# Left handed knife makers



## labor of love (Nov 6, 2018)

There’s a gazillion custom makers at this point, surely there has to be some lefties out there somewhere cranking out blades, right? Anybody know of a lefty knife maker?


----------



## Pensacola Tiger (Nov 6, 2018)

Tom McLean, who was known here as "Lefty", has transitioned into knife making. Here's his Instagram page: https://www.instagram.com/sharpandshinyshop/.


----------



## labor of love (Nov 6, 2018)

Thanks. I will investigate.


----------



## DitmasPork (Nov 9, 2018)

Would be great to find a great lefty knife maker charging a 40% markup for righty blades!


----------



## Dan P. (Nov 9, 2018)

I’m a lefty, my father is a lefty, my second son is a lefty. Only one of us is a knife maker, though.


----------



## daveb (Nov 9, 2018)

Wrong handed people making wrong handed knives.....


----------



## Dan P. (Nov 9, 2018)

daveb said:


> Wrong handed people making wrong handed knives.....

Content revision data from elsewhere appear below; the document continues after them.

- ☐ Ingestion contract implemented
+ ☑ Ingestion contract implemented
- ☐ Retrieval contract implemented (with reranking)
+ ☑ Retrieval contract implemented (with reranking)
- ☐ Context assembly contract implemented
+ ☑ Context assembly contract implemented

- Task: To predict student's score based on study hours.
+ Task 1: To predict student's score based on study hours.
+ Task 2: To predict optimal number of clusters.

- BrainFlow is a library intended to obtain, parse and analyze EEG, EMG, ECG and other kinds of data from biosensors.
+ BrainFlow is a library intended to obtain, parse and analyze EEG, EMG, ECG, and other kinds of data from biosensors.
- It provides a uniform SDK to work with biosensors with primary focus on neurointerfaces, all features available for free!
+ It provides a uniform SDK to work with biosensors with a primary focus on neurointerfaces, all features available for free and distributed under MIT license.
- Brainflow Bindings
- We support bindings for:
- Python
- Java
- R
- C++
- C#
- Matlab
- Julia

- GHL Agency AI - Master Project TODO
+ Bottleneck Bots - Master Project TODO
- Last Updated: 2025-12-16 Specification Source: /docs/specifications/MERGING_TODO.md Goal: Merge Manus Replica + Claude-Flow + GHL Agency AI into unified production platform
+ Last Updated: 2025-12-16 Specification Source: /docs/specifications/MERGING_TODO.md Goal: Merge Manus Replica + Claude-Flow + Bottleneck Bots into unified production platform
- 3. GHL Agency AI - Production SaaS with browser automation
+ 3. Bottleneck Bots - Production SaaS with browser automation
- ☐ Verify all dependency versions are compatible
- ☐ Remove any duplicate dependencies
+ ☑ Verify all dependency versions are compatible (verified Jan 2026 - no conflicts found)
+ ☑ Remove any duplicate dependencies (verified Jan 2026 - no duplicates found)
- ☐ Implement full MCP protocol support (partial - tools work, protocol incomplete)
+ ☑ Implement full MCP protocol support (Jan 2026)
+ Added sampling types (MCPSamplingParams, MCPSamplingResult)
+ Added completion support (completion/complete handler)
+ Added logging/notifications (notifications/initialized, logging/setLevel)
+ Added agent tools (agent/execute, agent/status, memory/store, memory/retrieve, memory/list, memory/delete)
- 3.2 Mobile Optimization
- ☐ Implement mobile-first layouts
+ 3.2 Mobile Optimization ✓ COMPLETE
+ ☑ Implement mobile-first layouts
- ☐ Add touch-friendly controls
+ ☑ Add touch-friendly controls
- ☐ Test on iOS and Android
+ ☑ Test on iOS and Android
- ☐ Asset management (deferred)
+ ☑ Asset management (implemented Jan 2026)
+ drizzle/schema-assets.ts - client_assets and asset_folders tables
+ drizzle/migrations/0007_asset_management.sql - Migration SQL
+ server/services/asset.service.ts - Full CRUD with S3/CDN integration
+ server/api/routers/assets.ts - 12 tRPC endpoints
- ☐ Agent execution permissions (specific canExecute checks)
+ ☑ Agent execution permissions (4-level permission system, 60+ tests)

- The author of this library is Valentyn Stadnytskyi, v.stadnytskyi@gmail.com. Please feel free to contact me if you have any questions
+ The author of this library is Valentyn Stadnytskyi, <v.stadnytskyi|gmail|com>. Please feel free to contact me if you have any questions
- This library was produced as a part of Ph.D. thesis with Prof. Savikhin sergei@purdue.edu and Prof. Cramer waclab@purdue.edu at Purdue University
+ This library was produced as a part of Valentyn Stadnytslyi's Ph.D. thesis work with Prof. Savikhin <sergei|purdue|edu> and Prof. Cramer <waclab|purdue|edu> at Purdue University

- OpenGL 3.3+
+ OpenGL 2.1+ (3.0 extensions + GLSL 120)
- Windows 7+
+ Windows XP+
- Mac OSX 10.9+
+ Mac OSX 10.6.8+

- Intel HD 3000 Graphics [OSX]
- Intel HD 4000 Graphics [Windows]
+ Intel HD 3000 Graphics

Ha ha, blow it out your arse!


----------



## Chef Doom (Nov 9, 2018)

daveb said:


> Wrong handed people making wrong handed knives.....


And they have the nerve to brag about their efforts.


----------



## ChefCosta (Dec 1, 2018)

Butch Harner made me a left handed Kamagata Usuba and didn’t charge extra. Perfectly ground knife.


----------



## panda (Dec 1, 2018)

costa, he is asking if there are any makers that are themselves left handed.


----------



## JBroida (Dec 1, 2018)

Shehan is left handed


----------